WHAT YOU SHOULD DO:
Restate each entry below word for word, without skipping any.
::: DATA EXCERPTS
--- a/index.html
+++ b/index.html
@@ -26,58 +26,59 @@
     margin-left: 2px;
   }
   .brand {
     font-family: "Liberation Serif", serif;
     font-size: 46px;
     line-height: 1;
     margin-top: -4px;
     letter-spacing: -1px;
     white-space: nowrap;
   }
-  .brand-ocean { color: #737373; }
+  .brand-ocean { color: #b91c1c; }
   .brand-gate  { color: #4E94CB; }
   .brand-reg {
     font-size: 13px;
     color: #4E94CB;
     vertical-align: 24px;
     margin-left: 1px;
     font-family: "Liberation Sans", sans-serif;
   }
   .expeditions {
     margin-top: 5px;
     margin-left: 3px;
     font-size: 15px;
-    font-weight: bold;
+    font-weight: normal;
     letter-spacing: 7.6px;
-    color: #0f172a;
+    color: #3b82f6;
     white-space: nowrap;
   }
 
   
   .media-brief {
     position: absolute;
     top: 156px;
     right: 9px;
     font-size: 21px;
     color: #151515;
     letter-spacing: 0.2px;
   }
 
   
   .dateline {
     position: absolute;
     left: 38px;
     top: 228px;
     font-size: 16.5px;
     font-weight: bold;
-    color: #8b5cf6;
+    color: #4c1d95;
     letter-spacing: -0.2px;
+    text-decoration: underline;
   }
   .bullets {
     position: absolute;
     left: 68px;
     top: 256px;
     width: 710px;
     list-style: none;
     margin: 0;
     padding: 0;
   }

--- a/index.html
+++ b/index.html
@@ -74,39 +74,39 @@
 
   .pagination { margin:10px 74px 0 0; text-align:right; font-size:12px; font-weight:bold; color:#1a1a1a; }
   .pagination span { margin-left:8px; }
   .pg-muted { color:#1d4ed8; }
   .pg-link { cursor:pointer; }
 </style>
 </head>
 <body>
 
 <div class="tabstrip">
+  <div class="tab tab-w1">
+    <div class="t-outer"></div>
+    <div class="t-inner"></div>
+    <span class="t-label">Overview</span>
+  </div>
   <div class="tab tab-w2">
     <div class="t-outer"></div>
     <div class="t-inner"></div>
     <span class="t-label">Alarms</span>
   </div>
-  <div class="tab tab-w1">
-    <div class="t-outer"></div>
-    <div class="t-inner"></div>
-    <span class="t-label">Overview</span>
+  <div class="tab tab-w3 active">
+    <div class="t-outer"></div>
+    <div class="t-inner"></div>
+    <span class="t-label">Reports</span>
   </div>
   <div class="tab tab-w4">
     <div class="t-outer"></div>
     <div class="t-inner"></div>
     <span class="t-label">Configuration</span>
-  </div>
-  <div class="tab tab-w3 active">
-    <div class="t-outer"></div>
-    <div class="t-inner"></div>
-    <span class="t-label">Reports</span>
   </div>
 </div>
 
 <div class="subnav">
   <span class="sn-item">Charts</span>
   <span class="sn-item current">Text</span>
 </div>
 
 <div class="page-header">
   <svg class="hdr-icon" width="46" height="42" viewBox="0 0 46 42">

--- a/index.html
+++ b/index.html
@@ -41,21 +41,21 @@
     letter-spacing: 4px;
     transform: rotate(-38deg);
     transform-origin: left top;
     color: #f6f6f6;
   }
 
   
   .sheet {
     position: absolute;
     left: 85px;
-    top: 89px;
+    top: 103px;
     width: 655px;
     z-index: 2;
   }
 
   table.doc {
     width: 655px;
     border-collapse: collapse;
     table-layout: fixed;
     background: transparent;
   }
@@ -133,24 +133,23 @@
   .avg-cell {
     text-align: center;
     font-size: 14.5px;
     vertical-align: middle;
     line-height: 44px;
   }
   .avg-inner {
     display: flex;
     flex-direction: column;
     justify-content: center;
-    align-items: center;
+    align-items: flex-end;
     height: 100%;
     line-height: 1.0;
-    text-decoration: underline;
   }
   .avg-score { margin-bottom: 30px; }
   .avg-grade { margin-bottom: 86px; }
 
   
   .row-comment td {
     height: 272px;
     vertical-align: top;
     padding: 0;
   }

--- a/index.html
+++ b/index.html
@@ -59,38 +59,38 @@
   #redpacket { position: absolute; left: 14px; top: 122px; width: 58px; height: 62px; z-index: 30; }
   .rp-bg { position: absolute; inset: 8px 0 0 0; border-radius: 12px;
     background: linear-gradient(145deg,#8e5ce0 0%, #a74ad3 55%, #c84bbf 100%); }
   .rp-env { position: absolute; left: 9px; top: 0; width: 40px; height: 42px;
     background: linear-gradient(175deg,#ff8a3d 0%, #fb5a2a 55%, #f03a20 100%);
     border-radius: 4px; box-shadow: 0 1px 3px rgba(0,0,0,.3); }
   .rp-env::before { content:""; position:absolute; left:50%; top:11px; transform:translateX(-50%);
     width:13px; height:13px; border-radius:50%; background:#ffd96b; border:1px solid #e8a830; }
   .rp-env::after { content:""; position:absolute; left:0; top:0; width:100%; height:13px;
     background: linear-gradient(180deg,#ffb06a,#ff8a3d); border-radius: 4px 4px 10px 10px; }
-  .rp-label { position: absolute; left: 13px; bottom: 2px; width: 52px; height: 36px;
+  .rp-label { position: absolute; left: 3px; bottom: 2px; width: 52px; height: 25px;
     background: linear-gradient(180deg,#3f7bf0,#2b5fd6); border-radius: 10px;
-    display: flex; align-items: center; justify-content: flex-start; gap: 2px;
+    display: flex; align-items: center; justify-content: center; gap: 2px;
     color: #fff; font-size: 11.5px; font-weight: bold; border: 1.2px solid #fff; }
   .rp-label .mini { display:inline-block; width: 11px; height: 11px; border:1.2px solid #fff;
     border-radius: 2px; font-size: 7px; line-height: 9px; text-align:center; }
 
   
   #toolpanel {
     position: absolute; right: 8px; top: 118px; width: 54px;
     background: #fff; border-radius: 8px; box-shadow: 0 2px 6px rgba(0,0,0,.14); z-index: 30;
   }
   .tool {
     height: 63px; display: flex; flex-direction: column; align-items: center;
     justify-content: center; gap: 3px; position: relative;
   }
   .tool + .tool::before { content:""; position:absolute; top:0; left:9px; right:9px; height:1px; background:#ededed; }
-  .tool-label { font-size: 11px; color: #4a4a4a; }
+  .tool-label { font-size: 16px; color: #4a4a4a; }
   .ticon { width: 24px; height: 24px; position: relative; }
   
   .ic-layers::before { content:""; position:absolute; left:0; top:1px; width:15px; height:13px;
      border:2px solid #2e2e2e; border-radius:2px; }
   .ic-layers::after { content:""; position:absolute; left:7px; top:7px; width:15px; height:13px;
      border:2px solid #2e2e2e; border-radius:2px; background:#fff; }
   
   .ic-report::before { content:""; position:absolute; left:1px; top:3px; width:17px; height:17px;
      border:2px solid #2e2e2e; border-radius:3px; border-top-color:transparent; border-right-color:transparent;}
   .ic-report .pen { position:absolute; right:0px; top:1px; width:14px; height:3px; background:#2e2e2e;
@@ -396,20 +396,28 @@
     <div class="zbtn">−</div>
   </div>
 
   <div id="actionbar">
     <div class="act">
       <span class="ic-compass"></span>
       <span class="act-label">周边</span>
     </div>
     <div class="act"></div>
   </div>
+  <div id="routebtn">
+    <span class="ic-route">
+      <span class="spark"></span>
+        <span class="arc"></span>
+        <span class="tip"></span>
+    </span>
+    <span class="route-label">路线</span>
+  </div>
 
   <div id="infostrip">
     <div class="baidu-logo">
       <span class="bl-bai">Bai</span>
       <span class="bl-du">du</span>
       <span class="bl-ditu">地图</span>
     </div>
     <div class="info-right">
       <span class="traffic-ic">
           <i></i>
::::::
RESPONSE FOR THIS EXERCISE:
--- a/index.html
+++ b/index.html
@@ -26,58 +26,59 @@
     margin-left: 2px;
   }
   .brand {
     font-family: "Liberation Serif", serif;
     font-size: 46px;
     line-height: 1;
     margin-top: -4px;
     letter-spacing: -1px;
     white-space: nowrap;
   }
-  .brand-ocean { color: #737373; }
+  .brand-ocean { color: #b91c1c; }
   .brand-gate  { color: #4E94CB; }
   .brand-reg {
     font-size: 13px;
     color: #4E94CB;
     vertical-align: 24px;
     margin-left: 1px;
     font-family: "Liberation Sans", sans-serif;
   }
   .expeditions {
     margin-top: 5px;
     margin-left: 3px;
     font-size: 15px;
-    font-weight: bold;
+    font-weight: normal;
     letter-spacing: 7.6px;
-    color: #0f172a;
+    color: #3b82f6;
     white-space: nowrap;
   }
 
   
   .media-brief {
     position: absolute;
     top: 156px;
     right: 9px;
     font-size: 21px;
     color: #151515;
     letter-spacing: 0.2px;
   }
 
   
   .dateline {
     position: absolute;
     left: 38px;
     top: 228px;
     font-size: 16.5px;
     font-weight: bold;
-    color: #8b5cf6;
+    color: #4c1d95;
     letter-spacing: -0.2px;
+    text-decoration: underline;
   }
   .bullets {
     position: absolute;
     left: 68px;
     top: 256px;
     width: 710px;
     list-style: none;
     margin: 0;
     padding: 0;
   }

--- a/index.html
+++ b/index.html
@@ -74,39 +74,39 @@
 
   .pagination { margin:10px 74px 0 0; text-align:right; font-size:12px; font-weight:bold; color:#1a1a1a; }
   .pagination span { margin-left:8px; }
   .pg-muted { color:#1d4ed8; }
   .pg-link { cursor:pointer; }
 </style>
 </head>
 <body>
 
 <div class="tabstrip">
+  <div class="tab tab-w1">
+    <div class="t-outer"></div>
+    <div class="t-inner"></div>
+    <span class="t-label">Overview</span>
+  </div>
   <div class="tab tab-w2">
     <div class="t-outer"></div>
     <div class="t-inner"></div>
     <span class="t-label">Alarms</span>
   </div>
-  <div class="tab tab-w1">
-    <div class="t-outer"></div>
-    <div class="t-inner"></div>
-    <span class="t-label">Overview</span>
+  <div class="tab tab-w3 active">
+    <div class="t-outer"></div>
+    <div class="t-inner"></div>
+    <span class="t-label">Reports</span>
   </div>
   <div class="tab tab-w4">
     <div class="t-outer"></div>
     <div class="t-inner"></div>
     <span class="t-label">Configuration</span>
-  </div>
-  <div class="tab tab-w3 active">
-    <div class="t-outer"></div>
-    <div class="t-inner"></div>
-    <span class="t-label">Reports</span>
   </div>
 </div>
 
 <div class="subnav">
   <span class="sn-item">Charts</span>
   <span class="sn-item current">Text</span>
 </div>
 
 <div class="page-header">
   <svg class="hdr-icon" width="46" height="42" viewBox="0 0 46 42">

--- a/index.html
+++ b/index.html
@@ -41,21 +41,21 @@
     letter-spacing: 4px;
     transform: rotate(-38deg);
     transform-origin: left top;
     color: #f6f6f6;
   }
 
   
   .sheet {
     position: absolute;
     left: 85px;
-    top: 89px;
+    top: 103px;
     width: 655px;
     z-index: 2;
   }
 
   table.doc {
     width: 655px;
     border-collapse: collapse;
     table-layout: fixed;
     background: transparent;
   }
@@ -133,24 +133,23 @@
   .avg-cell {
     text-align: center;
     font-size: 14.5px;
     vertical-align: middle;
     line-height: 44px;
   }
   .avg-inner {
     display: flex;
     flex-direction: column;
     justify-content: center;
-    align-items: center;
+    align-items: flex-end;
     height: 100%;
     line-height: 1.0;
-    text-decoration: underline;
   }
   .avg-score { margin-bottom: 30px; }
   .avg-grade { margin-bottom: 86px; }
 
   
   .row-comment td {
     height: 272px;
     vertical-align: top;
     padding: 0;
   }

--- a/index.html
+++ b/index.html
@@ -59,38 +59,38 @@
   #redpacket { position: absolute; left: 14px; top: 122px; width: 58px; height: 62px; z-index: 30; }
   .rp-bg { position: absolute; inset: 8px 0 0 0; border-radius: 12px;
     background: linear-gradient(145deg,#8e5ce0 0%, #a74ad3 55%, #c84bbf 100%); }
   .rp-env { position: absolute; left: 9px; top: 0; width: 40px; height: 42px;
     background: linear-gradient(175deg,#ff8a3d 0%, #fb5a2a 55%, #f03a20 100%);
     border-radius: 4px; box-shadow: 0 1px 3px rgba(0,0,0,.3); }
   .rp-env::before { content:""; position:absolute; left:50%; top:11px; transform:translateX(-50%);
     width:13px; height:13px; border-radius:50%; background:#ffd96b; border:1px solid #e8a830; }
   .rp-env::after { content:""; position:absolute; left:0; top:0; width:100%; height:13px;
     background: linear-gradient(180deg,#ffb06a,#ff8a3d); border-radius: 4px 4px 10px 10px; }
-  .rp-label { position: absolute; left: 13px; bottom: 2px; width: 52px; height: 36px;
+  .rp-label { position: absolute; left: 3px; bottom: 2px; width: 52px; height: 25px;
     background: linear-gradient(180deg,#3f7bf0,#2b5fd6); border-radius: 10px;
-    display: flex; align-items: center; justify-content: flex-start; gap: 2px;
+    display: flex; align-items: center; justify-content: center; gap: 2px;
     color: #fff; font-size: 11.5px; font-weight: bold; border: 1.2px solid #fff; }
   .rp-label .mini { display:inline-block; width: 11px; height: 11px; border:1.2px solid #fff;
     border-radius: 2px; font-size: 7px; line-height: 9px; text-align:center; }
 
   
   #toolpanel {
     position: absolute; right: 8px; top: 118px; width: 54px;
     background: #fff; border-radius: 8px; box-shadow: 0 2px 6px rgba(0,0,0,.14); z-index: 30;
   }
   .tool {
     height: 63px; display: flex; flex-direction: column; align-items: center;
     justify-content: center; gap: 3px; position: relative;
   }
   .tool + .tool::before { content:""; position:absolute; top:0; left:9px; right:9px; height:1px; background:#ededed; }
-  .tool-label { font-size: 11px; color: #4a4a4a; }
+  .tool-label { font-size: 16px; color: #4a4a4a; }
   .ticon { width: 24px; height: 24px; position: relative; }
   
   .ic-layers::before { content:""; position:absolute; left:0; top:1px; width:15px; height:13px;
      border:2px solid #2e2e2e; border-radius:2px; }
   .ic-layers::after { content:""; position:absolute; left:7px; top:7px; width:15px; height:13px;
      border:2px solid #2e2e2e; border-radius:2px; background:#fff; }
   
   .ic-report::before { content:""; position:absolute; left:1px; top:3px; width:17px; height:17px;
      border:2px solid #2e2e2e; border-radius:3px; border-top-color:transparent; border-right-color:transparent;}
   .ic-report .pen { position:absolute; right:0px; top:1px; width:14px; height:3px; background:#2e2e2e;
@@ -396,20 +396,28 @@
     <div class="zbtn">−</div>
   </div>
 
   <div id="actionbar">
     <div class="act">
       <span class="ic-compass"></span>
       <span class="act-label">周边</span>
     </div>
     <div class="act"></div>
   </div>
+  <div id="routebtn">
+    <span class="ic-route">
+      <span class="spark"></span>
+        <span class="arc"></span>
+        <span class="tip"></span>
+    </span>
+    <span class="route-label">路线</span>
+  </div>
 
   <div id="infostrip">
     <div class="baidu-logo">
       <span class="bl-bai">Bai</span>
       <span class="bl-du">du</span>
       <span class="bl-ditu">地图</span>
     </div>
     <div class="info-right">
       <span class="traffic-ic">
           <i></i>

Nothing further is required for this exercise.